= Robert Smith (trade unionist) =

Scottish trade union leader

Robert Smith (1862 – December 1934) was a Scottish trade union leader.

Smith worked as a coal miner in Kilwinning, Ayrshire, and became active in the Ayrshire Miners' Union (AMU). He became a full-time agent for the union and became its president in 1908, serving for many years.

Smith also became politically active, representing the Labour Party and becoming Provost of Kilwinning. At the 1918 United Kingdom general election, he stood in Bute and Northern Ayrshire, taking a distant second place with 28.5% of the vote.

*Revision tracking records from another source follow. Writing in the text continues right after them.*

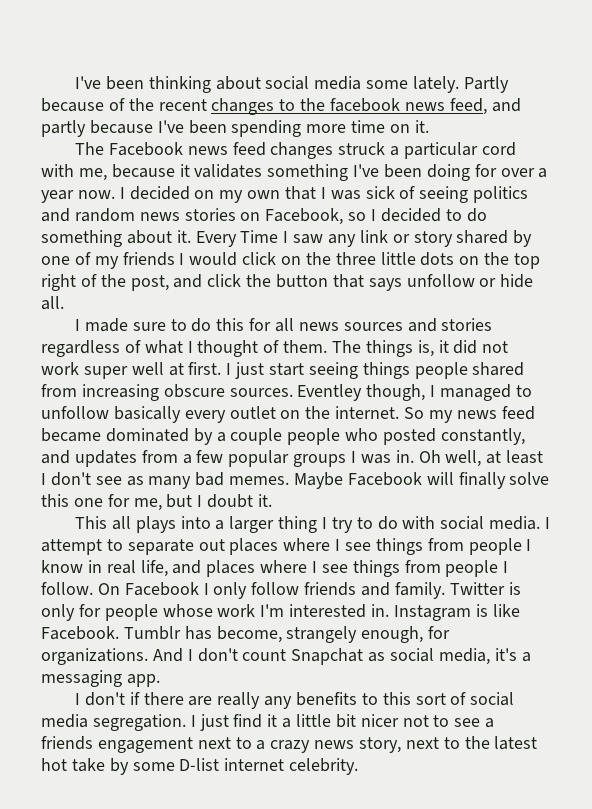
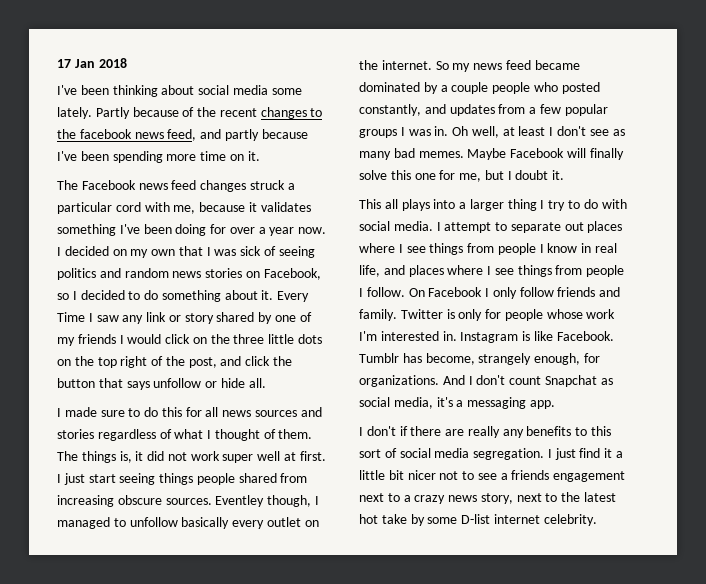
(74, 82) none -> [57,58,127,68] 17 Jan 2018 //

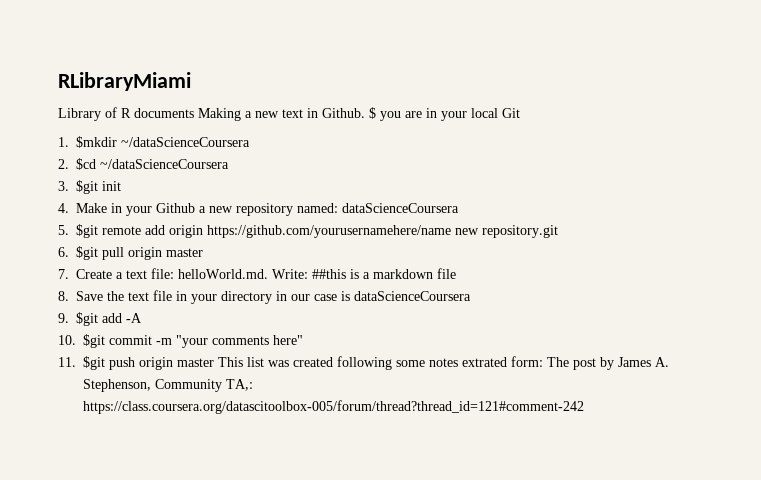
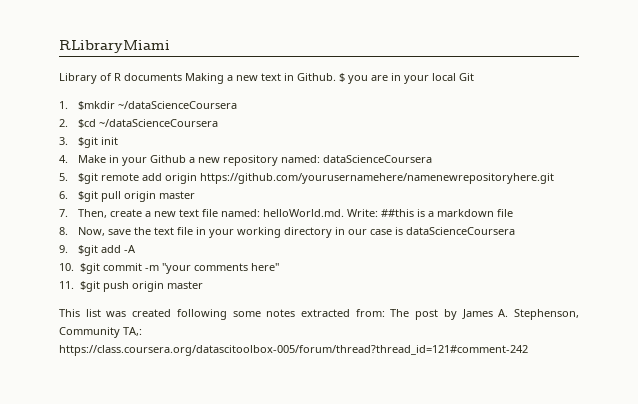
[207,225,558,238] https://github.com/yourusernamehere/name new repository.git -> [200,173,555,184] https://github.com/yourusernamehere/namenewrepositoryhere.git
[76,268,174,279] Create a text file: -> [78,209,261,218] Then, create a new text file named:
[76,291,103,301] Save -> [78,227,132,236] Now, save
(217, 299) none -> [237,227,282,238] working
(214, 362) none -> (203, 285) //
[462,356,543,367] extrated form: -> [301,309,385,317] extracted from:

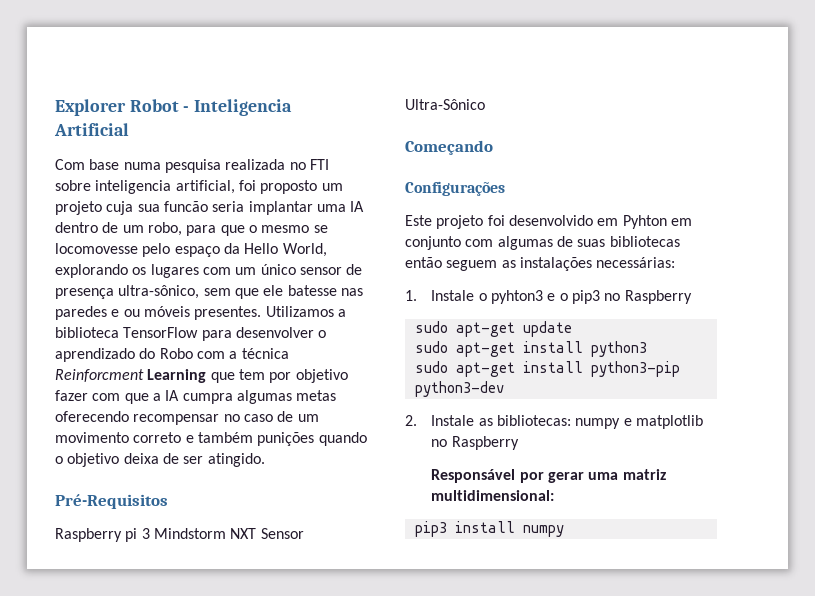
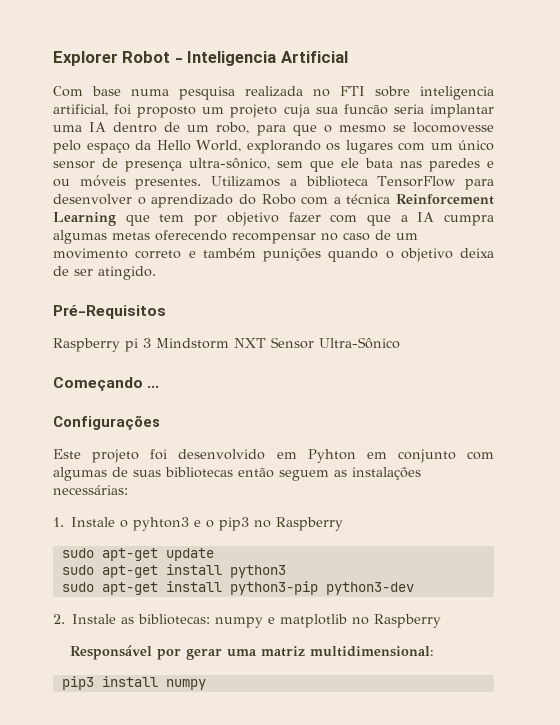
[287,285,337,296] batesse -> [365,158,393,168] bata
[55,369,144,382] Reinforcment -> [396,194,494,205] Reinforcement
(493, 147) none -> [147,385,160,388] ...

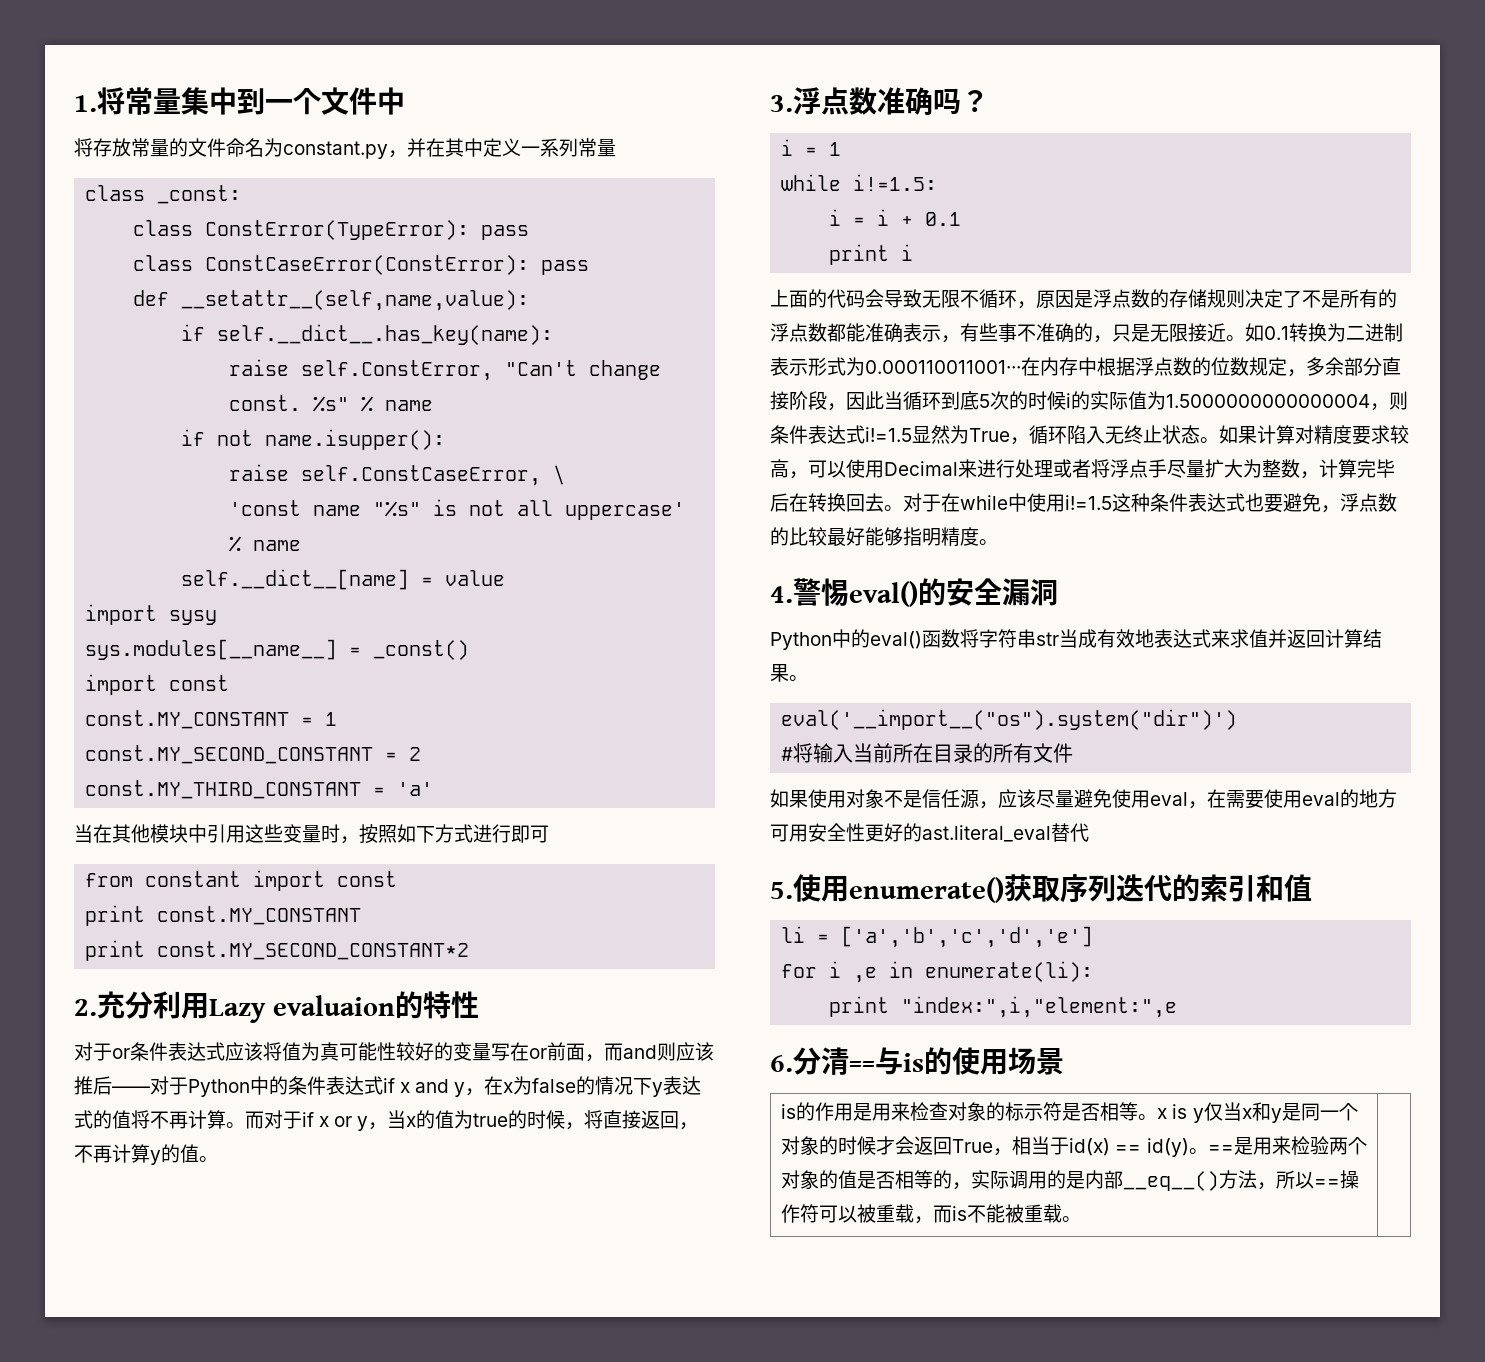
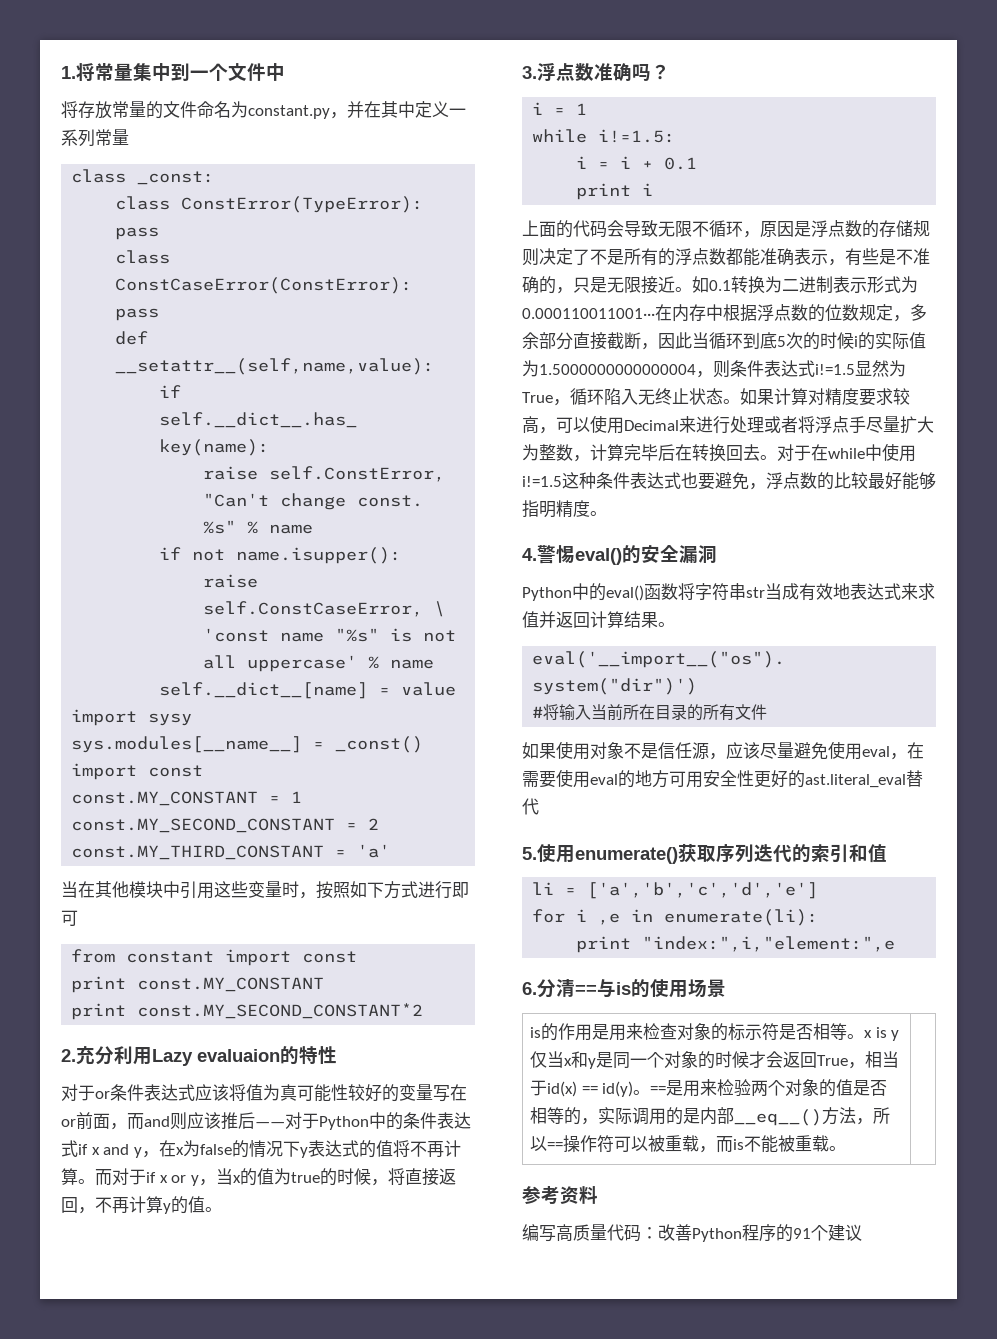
[998,323,1017,342] 事 -> [879,249,896,265] 是
[789,391,827,410] 阶段 -> [607,332,641,349] 截断
(1082, 1219) none -> [522,1186,598,1204] [522,1224,862,1242] // 参考资料 // 编写高质量代码：改善Python程序的91个建议

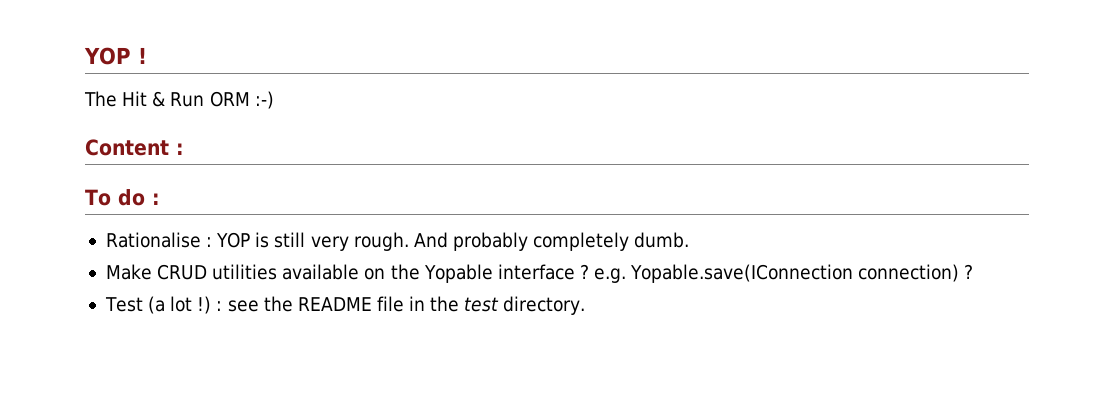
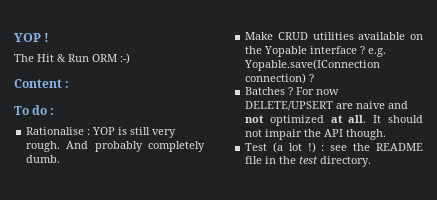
(974, 271) none -> [245,87,340,95] [245,101,409,111] [245,115,423,126] [245,129,387,140] // Batches ? For now DELETE/UPSERT are naive and not optimized at all. It should not impair the API though.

The AMU was affiliated to the Scottish Mineworkers' Union (SMWU), and Smith was elected as secretary of the SMWU in 1918. He remained in the post until 1927, when he was defeated by William Allan, leader of the Lanarkshire Miners' County Union. Smith was also losing support in the AMU, perceived as being too right-wing, and members began calling for their officials to be subject to regular re-election. In 1928, members of the AMU voted Smith out of office, along with secretary James Brown and treasurer James Hood. Brown blamed the vote on agitation by members of the Communist Party of Great Britain (CPGB). However, a further vote a week later reinstated all three officials, on the condition that they put themselves up for periodic elections. By 1929, the CPGB was in decline, and Smith was again elected as secretary of the SWMU.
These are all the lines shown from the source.